§ Task instructions
Return all lines in the material below that contain "local".

§ Data
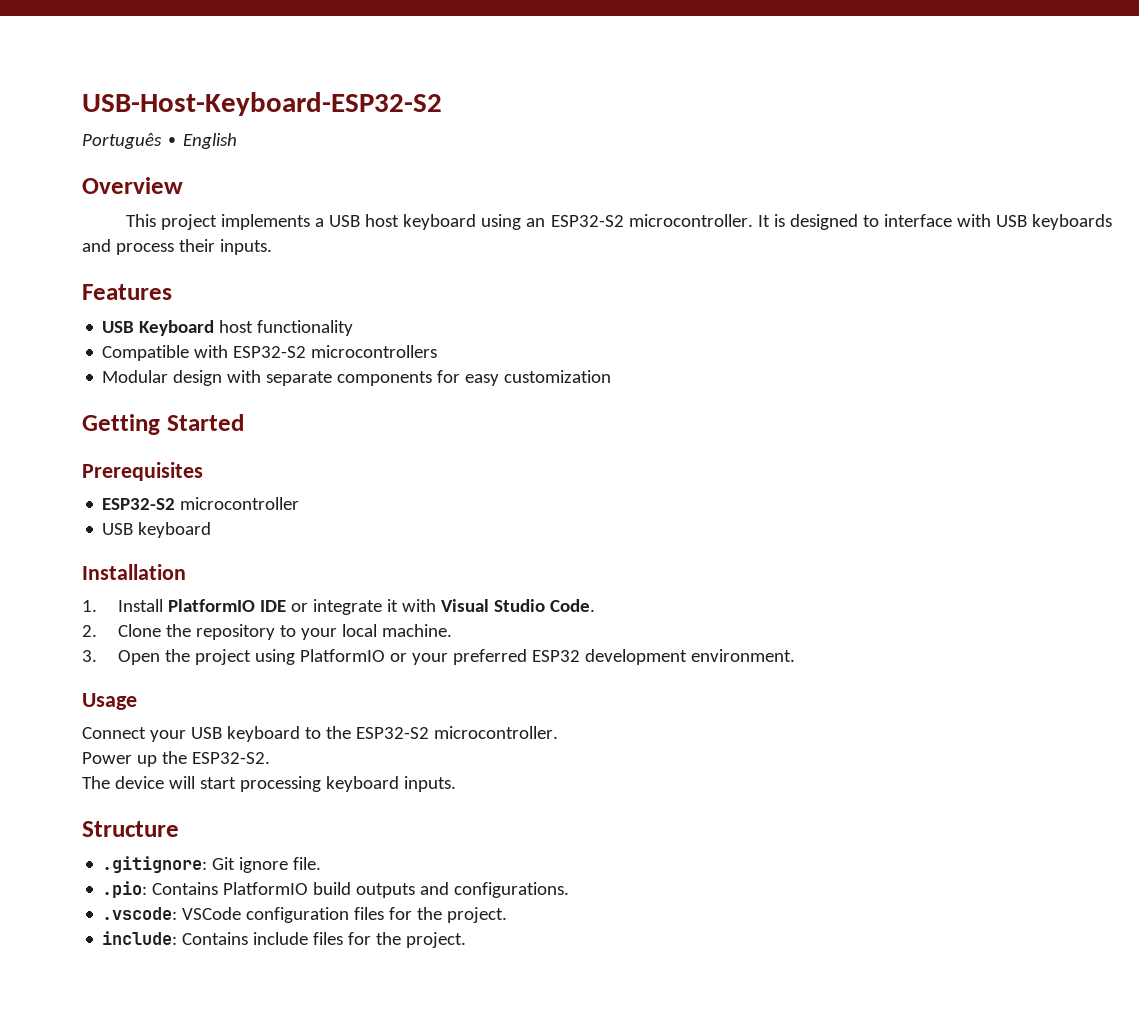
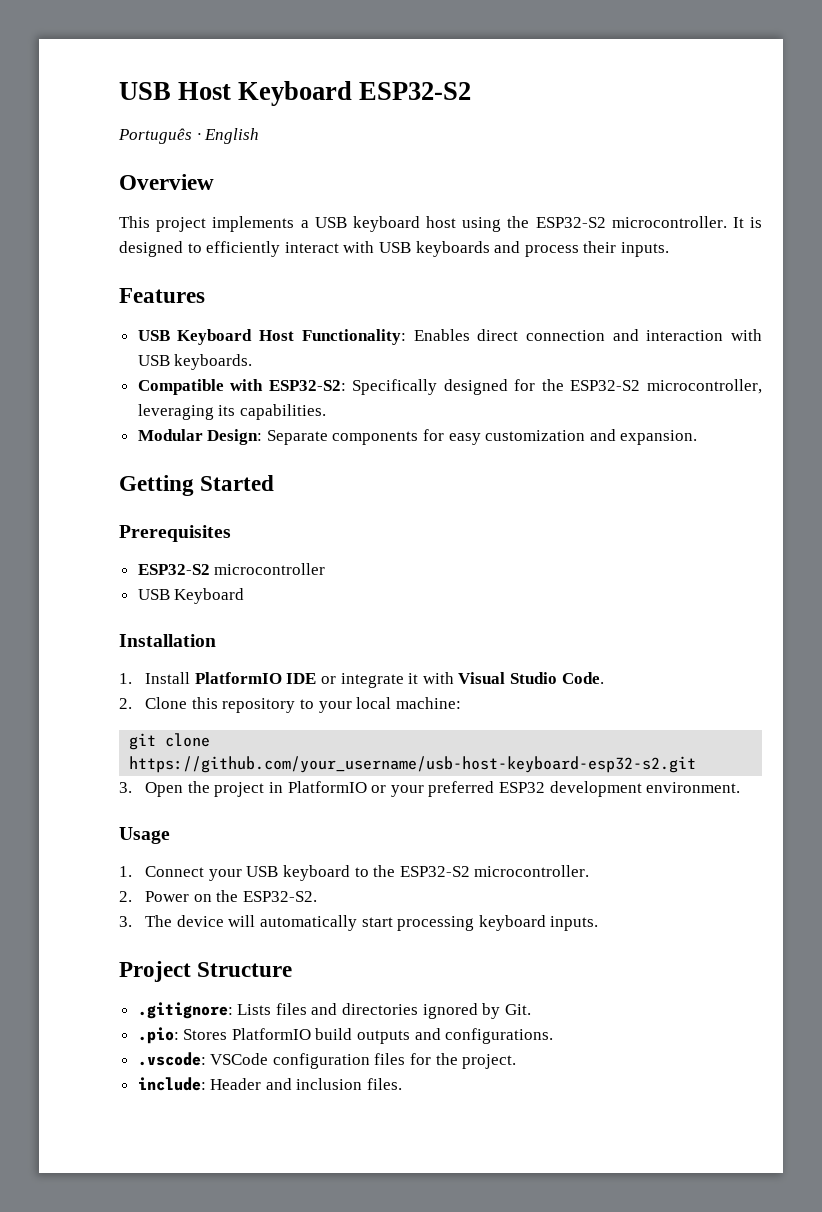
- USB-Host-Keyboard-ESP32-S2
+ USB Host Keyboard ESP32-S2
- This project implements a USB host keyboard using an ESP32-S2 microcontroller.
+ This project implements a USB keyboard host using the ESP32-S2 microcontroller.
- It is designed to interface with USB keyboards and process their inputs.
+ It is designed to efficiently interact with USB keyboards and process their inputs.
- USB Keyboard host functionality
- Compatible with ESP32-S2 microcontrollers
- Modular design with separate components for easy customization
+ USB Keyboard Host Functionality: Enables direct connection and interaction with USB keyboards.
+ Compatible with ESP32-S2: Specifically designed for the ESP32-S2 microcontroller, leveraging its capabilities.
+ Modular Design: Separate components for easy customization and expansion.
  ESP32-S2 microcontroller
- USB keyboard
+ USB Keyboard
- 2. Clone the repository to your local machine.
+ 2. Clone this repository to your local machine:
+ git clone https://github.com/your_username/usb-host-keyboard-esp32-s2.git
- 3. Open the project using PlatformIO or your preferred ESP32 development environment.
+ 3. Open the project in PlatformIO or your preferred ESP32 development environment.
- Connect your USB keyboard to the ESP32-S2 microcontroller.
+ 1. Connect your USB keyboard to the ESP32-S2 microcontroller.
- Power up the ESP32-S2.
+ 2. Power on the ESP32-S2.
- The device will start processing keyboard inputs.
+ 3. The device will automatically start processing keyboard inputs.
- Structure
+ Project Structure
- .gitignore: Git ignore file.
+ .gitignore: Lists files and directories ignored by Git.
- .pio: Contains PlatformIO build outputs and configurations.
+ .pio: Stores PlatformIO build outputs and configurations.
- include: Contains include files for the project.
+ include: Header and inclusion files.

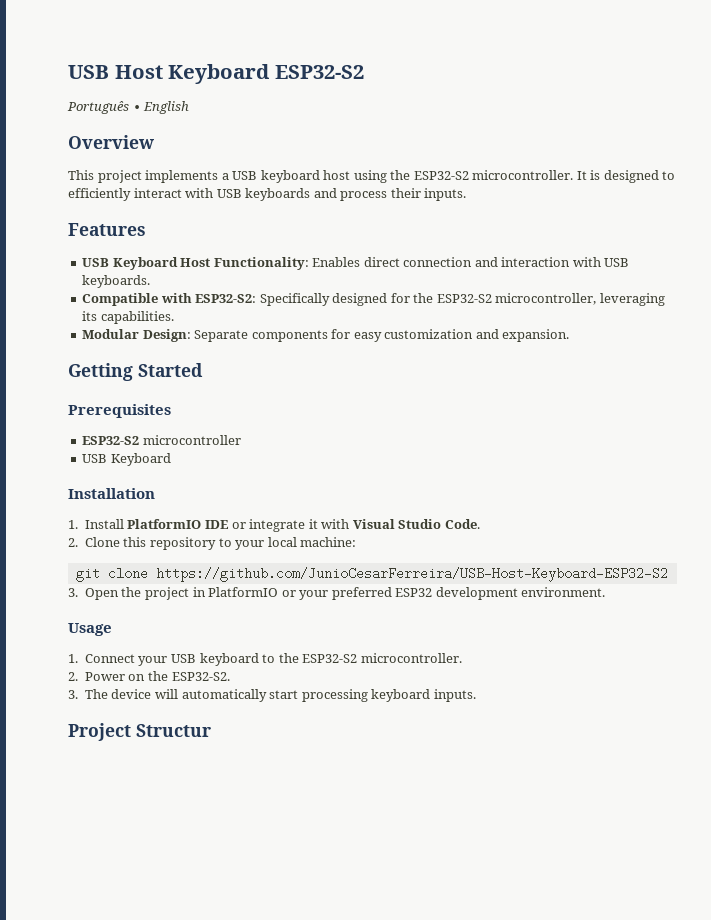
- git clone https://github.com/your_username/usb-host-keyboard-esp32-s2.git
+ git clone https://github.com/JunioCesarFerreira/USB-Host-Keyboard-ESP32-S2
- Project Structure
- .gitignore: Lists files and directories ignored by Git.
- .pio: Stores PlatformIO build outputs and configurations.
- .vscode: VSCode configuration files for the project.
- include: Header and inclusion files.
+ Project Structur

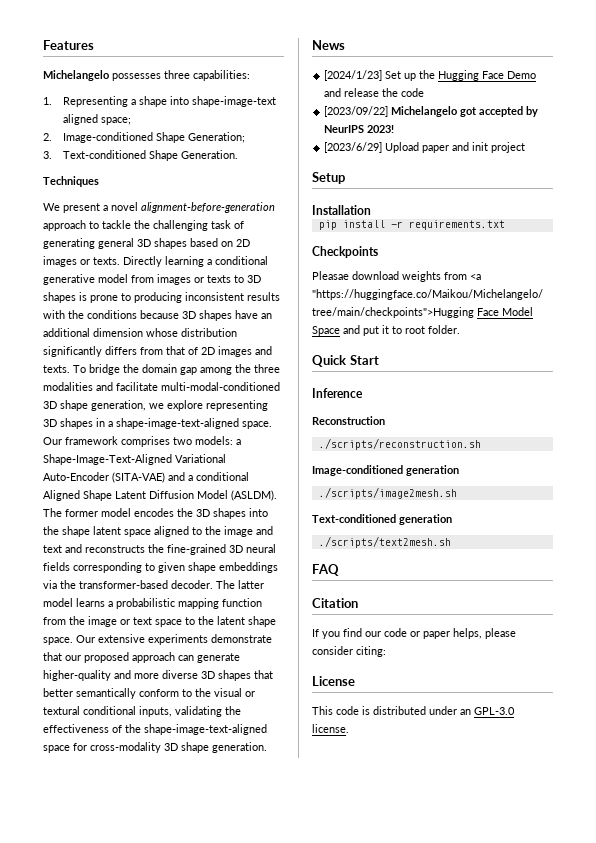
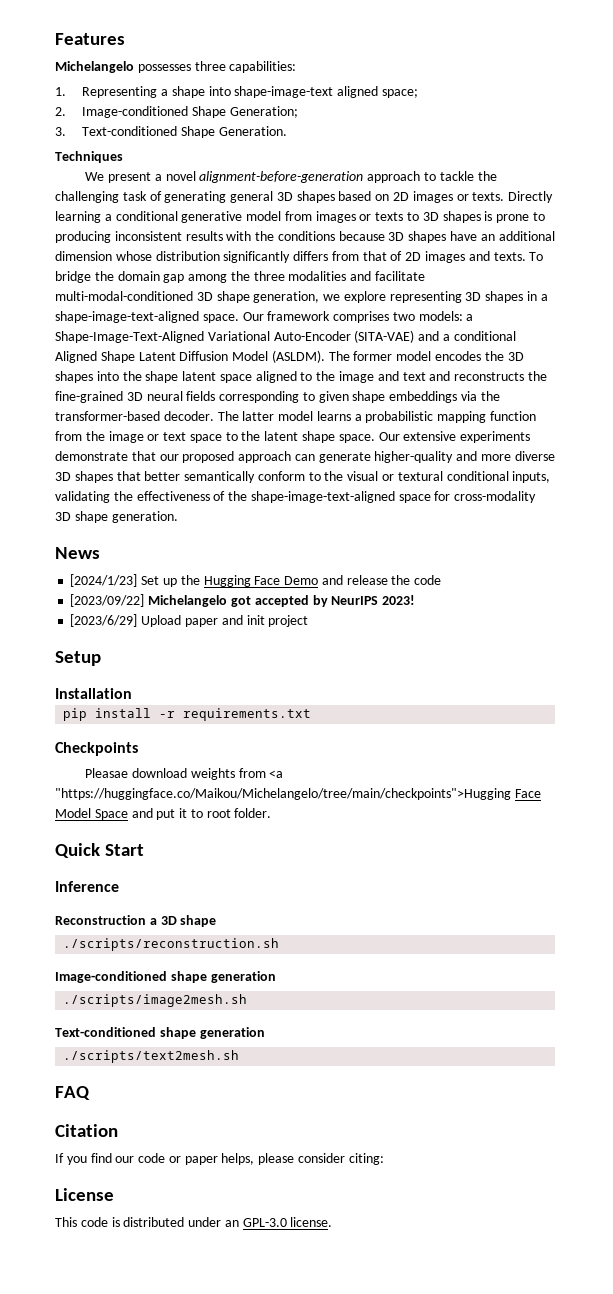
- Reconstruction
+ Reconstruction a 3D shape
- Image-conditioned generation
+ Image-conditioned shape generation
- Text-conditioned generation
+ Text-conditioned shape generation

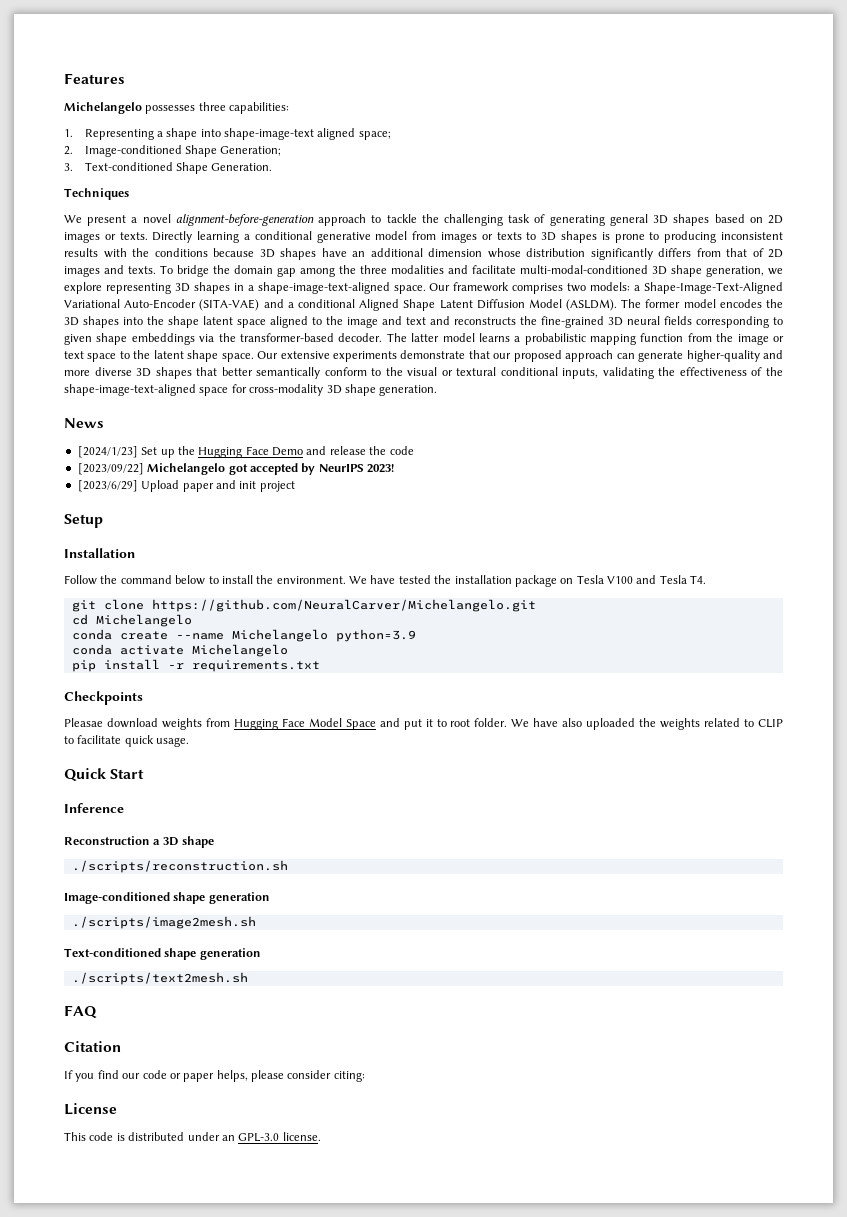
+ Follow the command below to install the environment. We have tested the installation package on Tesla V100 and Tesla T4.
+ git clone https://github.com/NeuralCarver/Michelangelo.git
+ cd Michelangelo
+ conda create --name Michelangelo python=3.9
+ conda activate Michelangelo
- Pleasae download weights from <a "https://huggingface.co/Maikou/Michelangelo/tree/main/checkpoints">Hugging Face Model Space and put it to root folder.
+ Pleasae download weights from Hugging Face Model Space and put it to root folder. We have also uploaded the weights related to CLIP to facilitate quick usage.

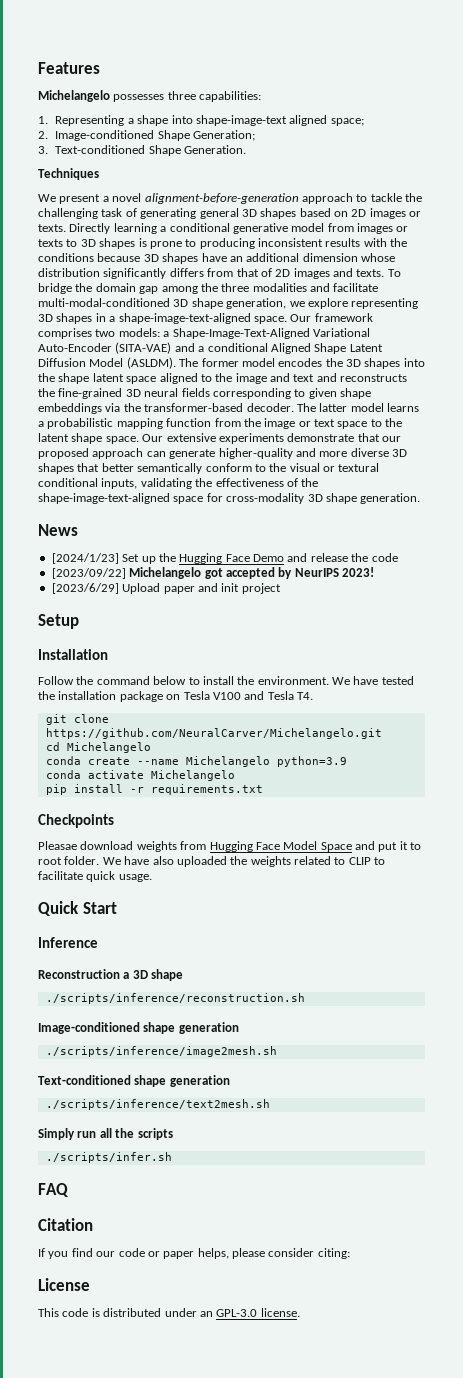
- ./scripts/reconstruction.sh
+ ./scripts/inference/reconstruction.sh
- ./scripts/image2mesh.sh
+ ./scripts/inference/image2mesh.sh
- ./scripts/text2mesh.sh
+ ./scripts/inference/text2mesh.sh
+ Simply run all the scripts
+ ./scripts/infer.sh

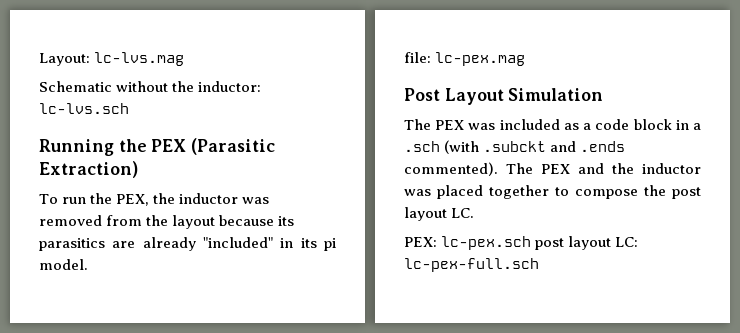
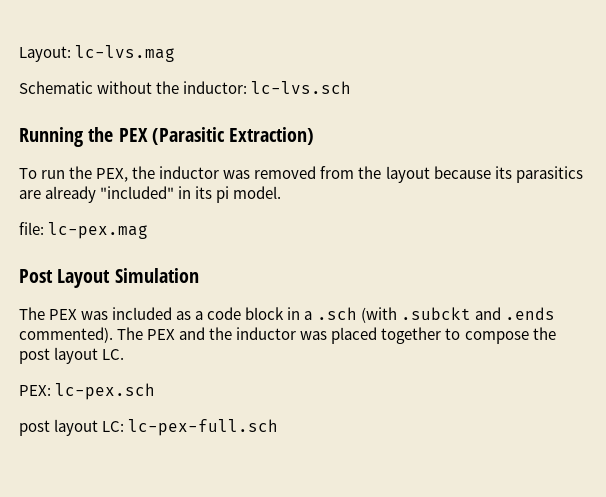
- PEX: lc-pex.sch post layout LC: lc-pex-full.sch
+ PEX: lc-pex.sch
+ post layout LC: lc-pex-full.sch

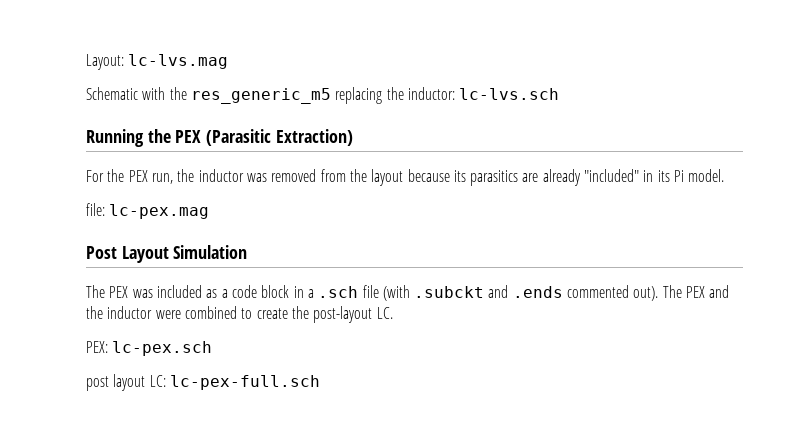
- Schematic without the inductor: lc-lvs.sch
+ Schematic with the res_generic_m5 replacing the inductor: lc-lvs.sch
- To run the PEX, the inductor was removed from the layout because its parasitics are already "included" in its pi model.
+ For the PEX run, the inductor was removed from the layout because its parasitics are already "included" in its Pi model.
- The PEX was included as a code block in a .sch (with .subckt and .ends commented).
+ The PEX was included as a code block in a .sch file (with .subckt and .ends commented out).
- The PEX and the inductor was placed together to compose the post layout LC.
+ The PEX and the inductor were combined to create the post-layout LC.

§ Written response
- 2. Clone the repository to your local machine.
+ 2. Clone this repository to your local machine:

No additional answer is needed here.